В детстве родители водили меня в церковь. Зачем? Была бы возможность вернуться, спросил бы — зачем? За хлебом! Раньше в бывшем монастыре размещалась пекарня, которую во времена Святой Реституции выгнали вон, дабы вновь учредить на святом месте Божью Обитель. На обезглавленные колокольни водрузили маковки небесного цвета (золото по старинной русской традиции осело в карманах подрядчиков), а на входе по-над папертью повесили обращение к голодающим «Ни хлебом единым!» Я хорошо запомнил своё первое ощущение от встречи с горним миром: запомнил и этот запах ладана, и эти мрачные лики, требовательно взирающие на меня с иконостаса, типа, а ты записался в богомольцы?

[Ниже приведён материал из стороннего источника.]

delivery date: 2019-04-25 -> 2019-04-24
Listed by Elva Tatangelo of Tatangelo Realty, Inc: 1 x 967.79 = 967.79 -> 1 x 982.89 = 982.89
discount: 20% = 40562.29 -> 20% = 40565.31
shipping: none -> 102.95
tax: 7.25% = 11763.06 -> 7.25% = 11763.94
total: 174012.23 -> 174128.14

Ещё запомнил старушек в плюшевых полушубках, тревожно дремлющих на длинной «скамье подсудимых» пред ликом Высшего Судии. Но особенно отчётливо врезался в моё сознание батюшка с кадилом и остатками квашеной капусты в бороде. Он подошёл ко мне, дабы возложить на неразумное чело отрока свою карающую длань. Почему-то именно — карающую, я тогда это хорошо почувствовал! Никаких иных божественных импульсов от него не исходило! Но даже не чувство страха поразило меня более всего, а именно ощущение стыда и неловкости, выражавшееся в одном простом вопросе; «А при чём тут квашеная капуста?»

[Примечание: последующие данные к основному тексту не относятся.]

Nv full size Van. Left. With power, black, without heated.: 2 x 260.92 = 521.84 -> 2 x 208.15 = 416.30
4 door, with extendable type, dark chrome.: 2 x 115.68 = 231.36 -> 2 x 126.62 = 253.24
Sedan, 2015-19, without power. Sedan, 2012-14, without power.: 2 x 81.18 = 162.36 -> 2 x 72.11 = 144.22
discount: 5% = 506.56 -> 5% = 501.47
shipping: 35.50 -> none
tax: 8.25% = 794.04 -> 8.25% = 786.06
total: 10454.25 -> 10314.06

Развивая эту мысль, скажу — всё мне в тот момент казалось каким-то нарочито рукотворным, созданным с одною только целью — повергнуть человека в состояние шока, типа того, какой испытывает овца в момент заклания! Мне было очень плохо тогда, я был слишком мал, чтобы назвать имя существа, вознёсшего над моей головой убойные орудия в виде креста и кадила и от того, что я не мог дать всему этому правильное и справедливое толкование, мне было ещё хуже! Никогда больше в своей жизни я не ходил в церковь, понимая, что, если я туда попаду ещё хоть раз, то просто подожгу алтарь!

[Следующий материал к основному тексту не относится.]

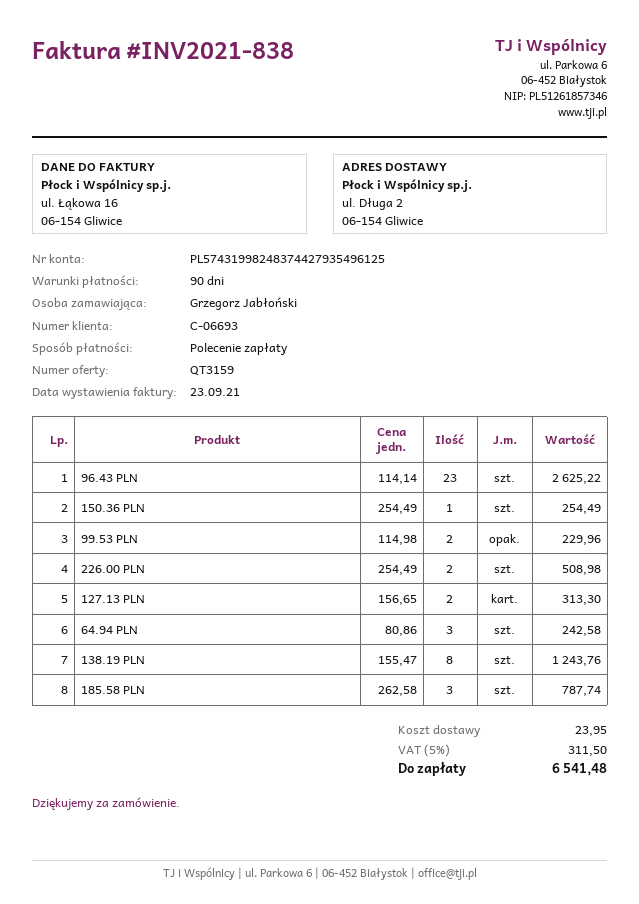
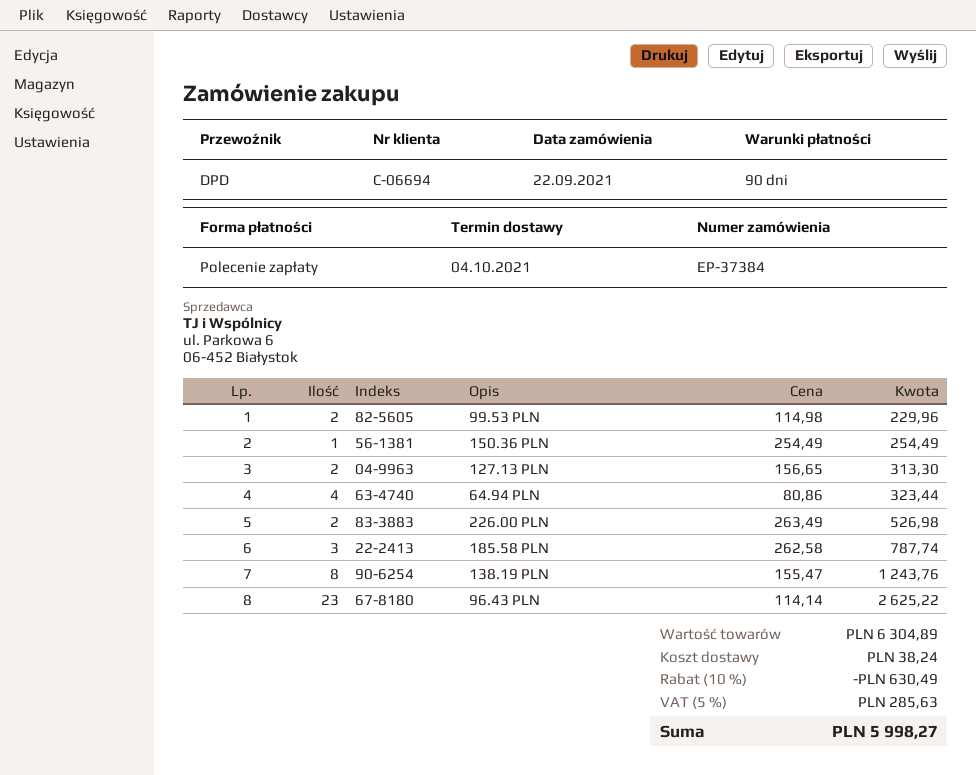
customer number: C-06693 -> C-06694
226.00 PLN: 2 x 254.49 = 508.98 -> 2 x 263.49 = 526.98
64.94 PLN: 3 x 80.86 = 242.58 -> 4 x 80.86 = 323.44
discount: none -> 10% = 630.49
shipping: 23.95 -> 38.24
tax: 5% = 311.50 -> 5% = 285.63
total: 6541.48 -> 5998.27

Вообще-то я был уверен, что тот давний визит к Богу и Квашеной Капусте со временемутратил свою актуальность, но я ошибался. Здесь, в вонючей келье иконописца я вновь почувствовал себя тем маленьким растерянным мальчиком, силою приведённым в дом, где его никто не ждёт!
Иконописец, напоив брата, вернулся на своё место, снял верхнюю заготовку и установил её на наклонную поверхность мольберта с тем, чтобы произвести первые мазки.
— Прошу прощения, — сказал Андрей, насухо протирая ветошью язычок кисти. — Князь велик и грозен, ежели что, может и на кол поднять!
— Икону? — робко поинтересовался я.
— Иконописца! — уточнил монах.
Рога и хвост вернулись — проклятый Левша! Надо ж было, раскрутить его на откровенность! Тогда я подумал, что защитить безупречную репутацию Андрея может только отец Никон со своим прокси-Господом, на фоне которого любое дьявольское отродье выглядит не страшнее, чем ясельный хулиган, опрокинувший на соседа горшок с калом.
Пока мастер творил, я тихо сидел рядом. Он меня не прогонял, а мне было интересно — когда ещё Бог даст возможность причаститься великому таинству искусства?
Я дождался, пока, в прошлом ходячий, а теперь, лежачий иконостас Прохор снова подаст признаки жизни — уж тогда то мой вопрос не покоробит ничьего слуха, ибо хуже, чем этот кашель, может быть только звук аварийной сирены!
— Можно вас спросить, Андрей Иваныч, а что вы думаете по поводу отца Никона?
На этот раз старец кашлял как-то уж слишком долго! Да ещё и с мокротой!